Slaves, barbarians, and Egyptians (despised as practitioners of circumcision) or people being ridiculed, were shown with big, pendulous penises and bare, bulbous glandes (that's the plural of glans!).

A golden mean?

You can forgive the Greeks for not getting around to appreciate size. They had a lot of other work to do. In particular, they were busy civilizing nudity.

Earlier rituals are what segued into the Greeks' practice of "civic" nudity. The Greeks prided themselves on this comfort with the undraped body that set them apart from neighboring barbarians. Greeks honed their sense of ideal physical proportions, and big dicks weren't part of the pretty picture.

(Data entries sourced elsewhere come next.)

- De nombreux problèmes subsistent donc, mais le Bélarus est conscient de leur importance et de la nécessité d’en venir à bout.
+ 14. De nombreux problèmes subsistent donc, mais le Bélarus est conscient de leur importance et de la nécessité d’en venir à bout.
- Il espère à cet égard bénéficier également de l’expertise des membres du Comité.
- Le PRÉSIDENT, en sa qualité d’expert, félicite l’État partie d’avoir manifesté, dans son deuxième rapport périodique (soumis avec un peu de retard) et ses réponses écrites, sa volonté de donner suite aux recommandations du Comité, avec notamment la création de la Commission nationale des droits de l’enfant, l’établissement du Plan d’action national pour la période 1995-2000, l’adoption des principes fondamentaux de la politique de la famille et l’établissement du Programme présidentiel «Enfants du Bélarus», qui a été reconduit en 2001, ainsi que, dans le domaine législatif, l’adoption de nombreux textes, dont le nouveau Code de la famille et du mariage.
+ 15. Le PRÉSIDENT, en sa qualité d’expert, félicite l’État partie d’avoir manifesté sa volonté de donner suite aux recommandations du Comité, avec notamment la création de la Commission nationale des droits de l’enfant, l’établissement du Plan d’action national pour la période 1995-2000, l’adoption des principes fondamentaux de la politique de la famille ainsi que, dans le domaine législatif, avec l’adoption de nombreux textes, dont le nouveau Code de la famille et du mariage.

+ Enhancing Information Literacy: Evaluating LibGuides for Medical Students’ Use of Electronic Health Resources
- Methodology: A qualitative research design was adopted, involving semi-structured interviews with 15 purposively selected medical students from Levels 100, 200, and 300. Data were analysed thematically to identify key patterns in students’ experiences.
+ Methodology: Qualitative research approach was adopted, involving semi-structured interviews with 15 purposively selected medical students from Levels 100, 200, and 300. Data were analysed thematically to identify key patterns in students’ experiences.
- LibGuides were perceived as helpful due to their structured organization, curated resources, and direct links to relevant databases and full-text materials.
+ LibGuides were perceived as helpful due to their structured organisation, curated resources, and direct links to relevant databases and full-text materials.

But there was a place for size in other realms. Giant carved phalli can be seen at temples, such as that of Dionysus on Delos. Around the house, the herm (a plinth with a head and an erect phallus at the front) was a common protective charm. Springtime phallophoria festivals to honor Dionysus featured processions of satyr-costumed revelers endowed with giant members trading crude insults and jests, and singing praises to Phales, the satyr god. These songs were called komedia, from which came the "comedy" of the Greek stage. Huge cocks were the key comic stage prop -- the most "invariable accouterment of male charactors," notes classicist Stephen Halliwell, "a sign of comic masculinityƒ there to make the boys laugh." Thus was the threat of immodesty reduced to farce.

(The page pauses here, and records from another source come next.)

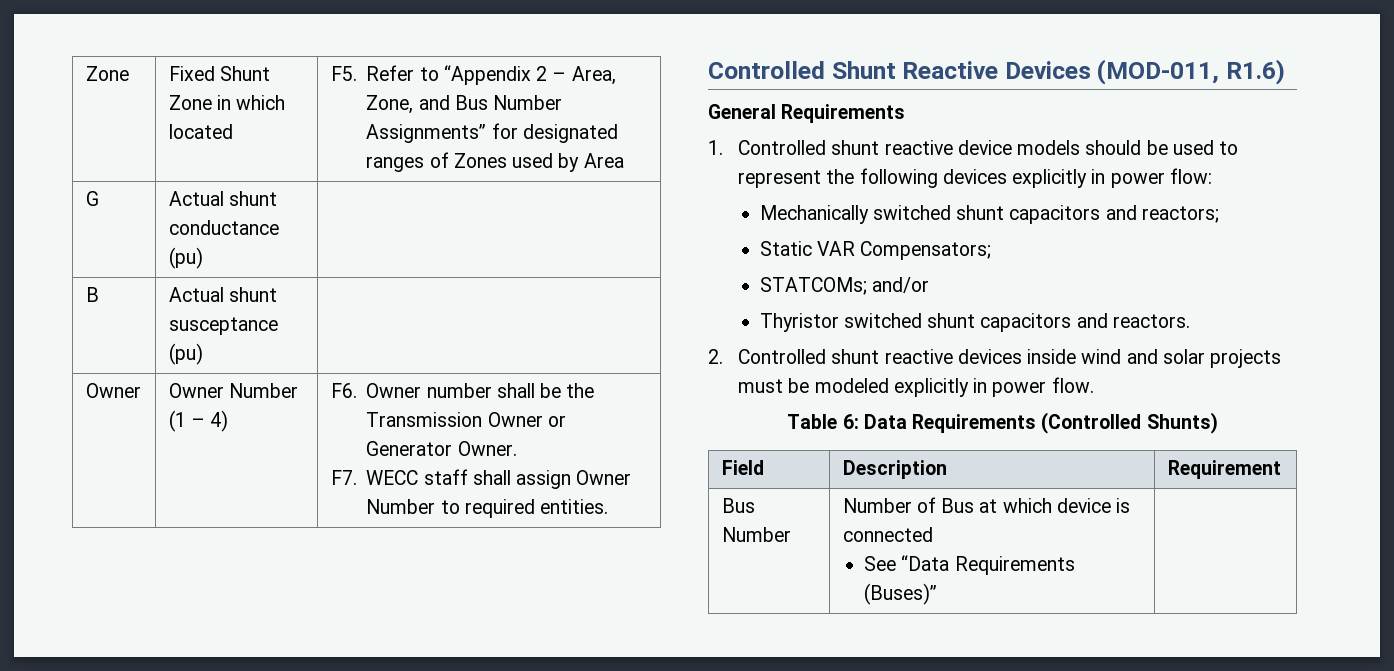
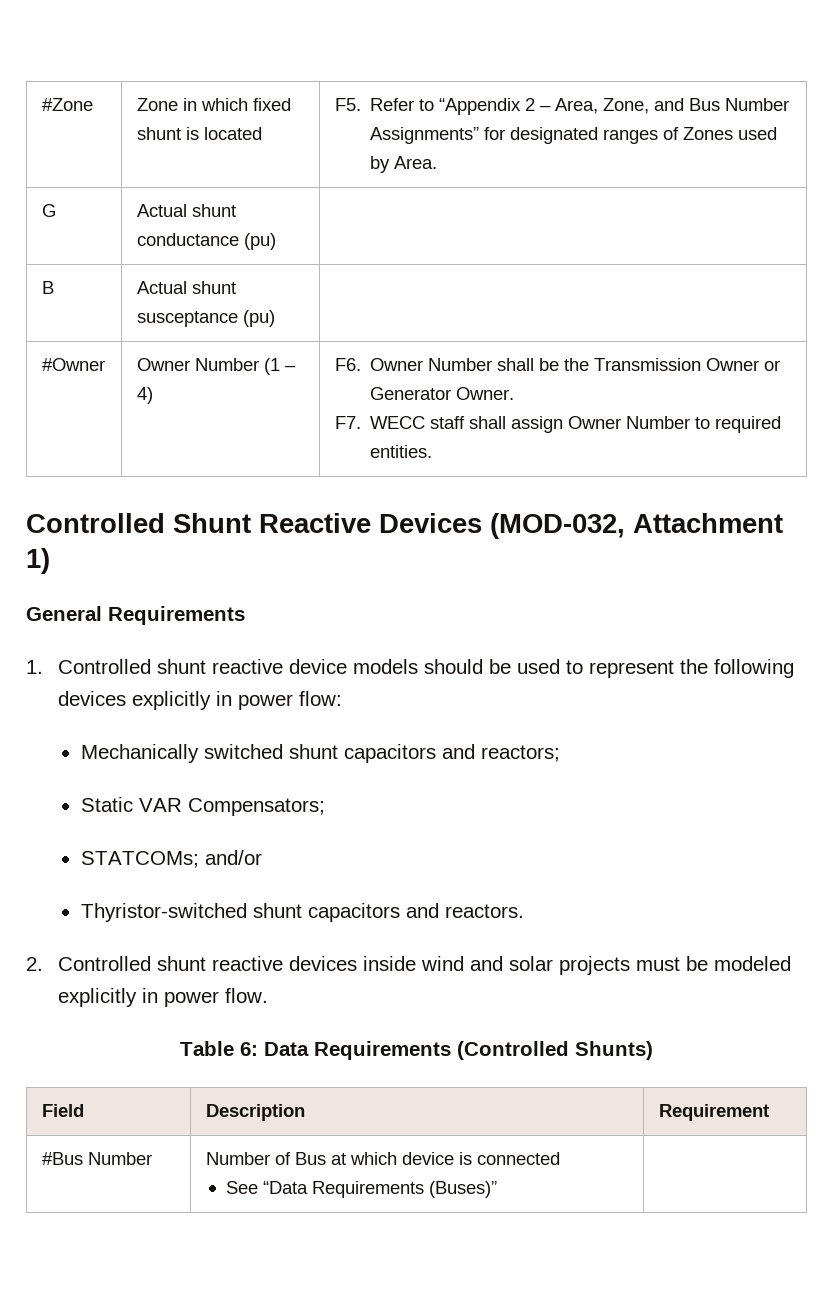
- Zone | Fixed Shunt Zone in which located | F5. Refer to “Appendix 2 – Area, Zone, and Bus Number Assignments” for designated ranges of Zones used by Area
+ #Zone | Zone in which fixed shunt is located | F5. Refer to “Appendix 2 – Area, Zone, and Bus Number Assignments” for designated ranges of Zones used by Area.
- Owner | Owner Number (1 – 4) | F6. Owner number shall be the Transmission Owner or Generator Owner.
+ #Owner | Owner Number (1 – 4) | F6. Owner Number shall be the Transmission Owner or Generator Owner.
- Controlled Shunt Reactive Devices (MOD-011, R1.6)
+ Controlled Shunt Reactive Devices (MOD-032, Attachment 1)
- Thyristor switched shunt capacitors and reactors.
+ Thyristor-switched shunt capacitors and reactors.
- Bus Number | Number of Bus at which device is connected
+ #Bus Number | Number of Bus at which device is connected

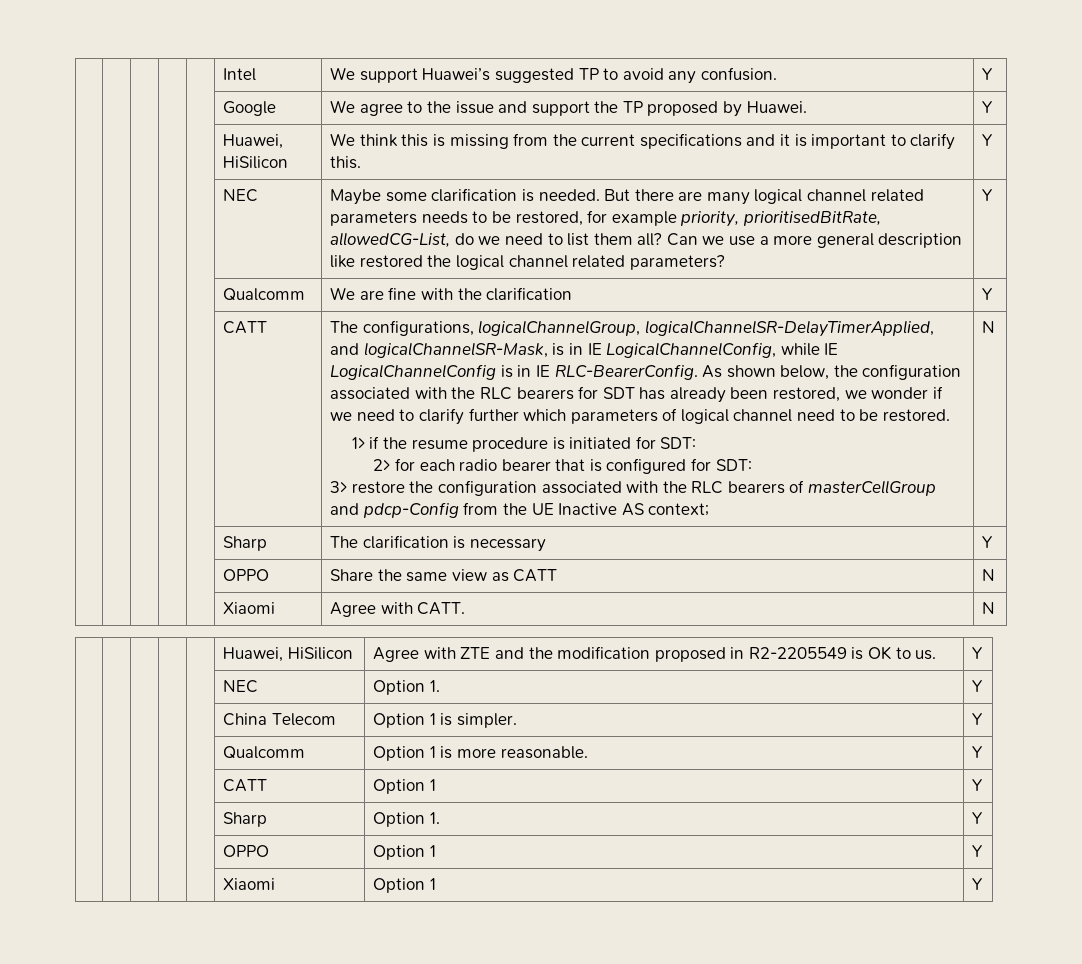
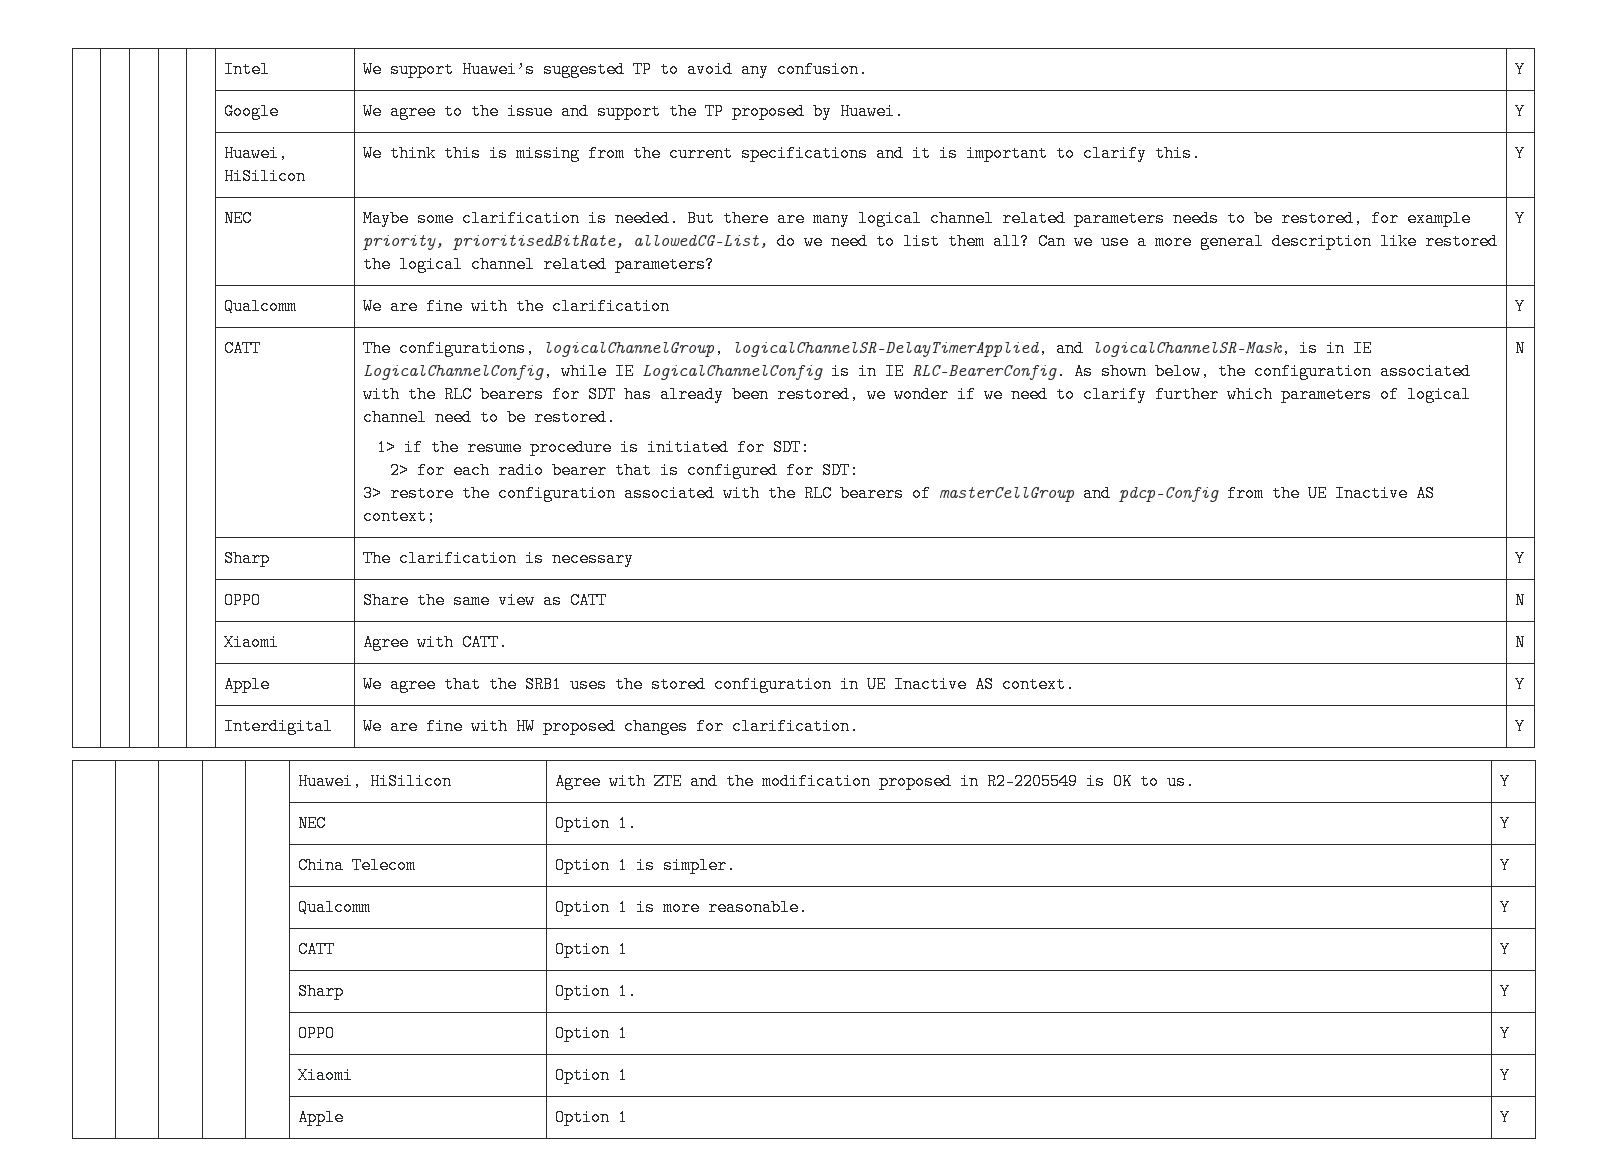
+ | | | | | Apple | We agree that the SRB1 uses the stored configuration in UE Inactive AS context. | Y
+ | | | | | Interdigital | We are fine with HW proposed changes for clarification. | Y
+ | | | | | Apple | Option 1 | Y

Depictions of sex in Roman art were considered in good taste so long as mores were observed. Anal penetration was okay -- just look at the British Museum's Warren Cup. But oral sex wasn't -- a "purity of the mouth" issue.

While large phalli weren't desirable on men, they were put to other symbolic uses: as good-luck charms, used near doorways and still seen today as the winged penises sold as trinkets outside Pompeii. Priapus, depicted with full erection, was more in service to agricultural rather than human fertility. Priapic figures watched over gardens, vineyards, and acted as a scarecrow in fields. He was also protection against theft -- with the implication that transgressors would suffer the consequences. As one Roman epigram put it: "If a woman, man, or boy thieve from me, she shall pay me with coynte, that with his mouth, this with arse."

Who's the barbarian?

"To those on whose genius we've built our civilizations, we, with our preoccupations on rock-hard massiveness, would likely be seen brutish and grotesque," contends Jaime Morrison on his blog Thenonist.com.

Still not moved by the diminutive member? At least a tiny bit of ancient evidence shares your bias. Morrison cites a Wikipedia entry on Priapus -- so we can, too -- discussing an incident in Petronius's Satyricon. "[W]hen the heroes arrive in Crotona, they come across a youth who is exposed and found to be very well endowed. As a result the townspeople (including women) hold him in reverence and literally trip over each other to touch his phallus for good luck" -- no sense of disgust implied.

Ancient art and sculpture may have hewn to one standard when it came to big cocks, but for the ancient man- (and woman-) on-the-street, maybe bigger was, at least, luckier.